== Work instruction ==
Would you return, word for word, the lines of the data below from the line with "total quantity: 5 -> 6" through the line with "due date: 2015-11-22 -> 2015-11-27", and no others?

== Records ==
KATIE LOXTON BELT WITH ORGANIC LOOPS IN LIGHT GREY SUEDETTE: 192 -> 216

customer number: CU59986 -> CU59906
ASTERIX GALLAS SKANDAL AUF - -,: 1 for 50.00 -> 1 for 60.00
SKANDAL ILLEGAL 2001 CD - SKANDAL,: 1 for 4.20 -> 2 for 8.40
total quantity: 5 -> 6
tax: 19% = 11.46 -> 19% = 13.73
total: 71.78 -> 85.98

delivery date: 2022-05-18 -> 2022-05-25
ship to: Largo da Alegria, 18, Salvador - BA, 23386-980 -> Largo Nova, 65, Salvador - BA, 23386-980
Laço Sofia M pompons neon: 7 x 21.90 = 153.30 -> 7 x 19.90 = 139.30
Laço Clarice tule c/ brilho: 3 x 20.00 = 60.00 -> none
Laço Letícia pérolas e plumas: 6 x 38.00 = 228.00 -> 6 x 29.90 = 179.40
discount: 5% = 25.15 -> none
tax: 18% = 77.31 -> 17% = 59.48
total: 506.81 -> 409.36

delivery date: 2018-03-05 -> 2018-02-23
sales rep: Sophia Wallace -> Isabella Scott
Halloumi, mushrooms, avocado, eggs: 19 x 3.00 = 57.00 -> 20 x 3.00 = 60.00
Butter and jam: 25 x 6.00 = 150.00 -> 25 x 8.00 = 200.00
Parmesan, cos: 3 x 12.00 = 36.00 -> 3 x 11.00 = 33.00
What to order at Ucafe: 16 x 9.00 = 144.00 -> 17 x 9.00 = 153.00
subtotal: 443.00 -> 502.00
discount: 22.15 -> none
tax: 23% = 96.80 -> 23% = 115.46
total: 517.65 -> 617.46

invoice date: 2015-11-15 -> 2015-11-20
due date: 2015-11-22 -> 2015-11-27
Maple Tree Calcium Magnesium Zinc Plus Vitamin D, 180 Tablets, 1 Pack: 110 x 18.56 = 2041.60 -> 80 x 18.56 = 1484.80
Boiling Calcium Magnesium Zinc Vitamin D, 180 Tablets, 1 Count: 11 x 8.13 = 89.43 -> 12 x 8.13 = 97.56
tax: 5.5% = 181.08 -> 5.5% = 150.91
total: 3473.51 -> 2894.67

== Answer to the exercise ==
total quantity: 5 -> 6
tax: 19% = 11.46 -> 19% = 13.73
total: 71.78 -> 85.98

delivery date: 2022-05-18 -> 2022-05-25
ship to: Largo da Alegria, 18, Salvador - BA, 23386-980 -> Largo Nova, 65, Salvador - BA, 23386-980
Laço Sofia M pompons neon: 7 x 21.90 = 153.30 -> 7 x 19.90 = 139.30
Laço Clarice tule c/ brilho: 3 x 20.00 = 60.00 -> none
Laço Letícia pérolas e plumas: 6 x 38.00 = 228.00 -> 6 x 29.90 = 179.40
discount: 5% = 25.15 -> none
tax: 18% = 77.31 -> 17% = 59.48
total: 506.81 -> 409.36

delivery date: 2018-03-05 -> 2018-02-23
sales rep: Sophia Wallace -> Isabella Scott
Halloumi, mushrooms, avocado, eggs: 19 x 3.00 = 57.00 -> 20 x 3.00 = 60.00
Butter and jam: 25 x 6.00 = 150.00 -> 25 x 8.00 = 200.00
Parmesan, cos: 3 x 12.00 = 36.00 -> 3 x 11.00 = 33.00
What to order at Ucafe: 16 x 9.00 = 144.00 -> 17 x 9.00 = 153.00
subtotal: 443.00 -> 502.00
discount: 22.15 -> none
tax: 23% = 96.80 -> 23% = 115.46
total: 517.65 -> 617.46

invoice date: 2015-11-15 -> 2015-11-20
due date: 2015-11-22 -> 2015-11-27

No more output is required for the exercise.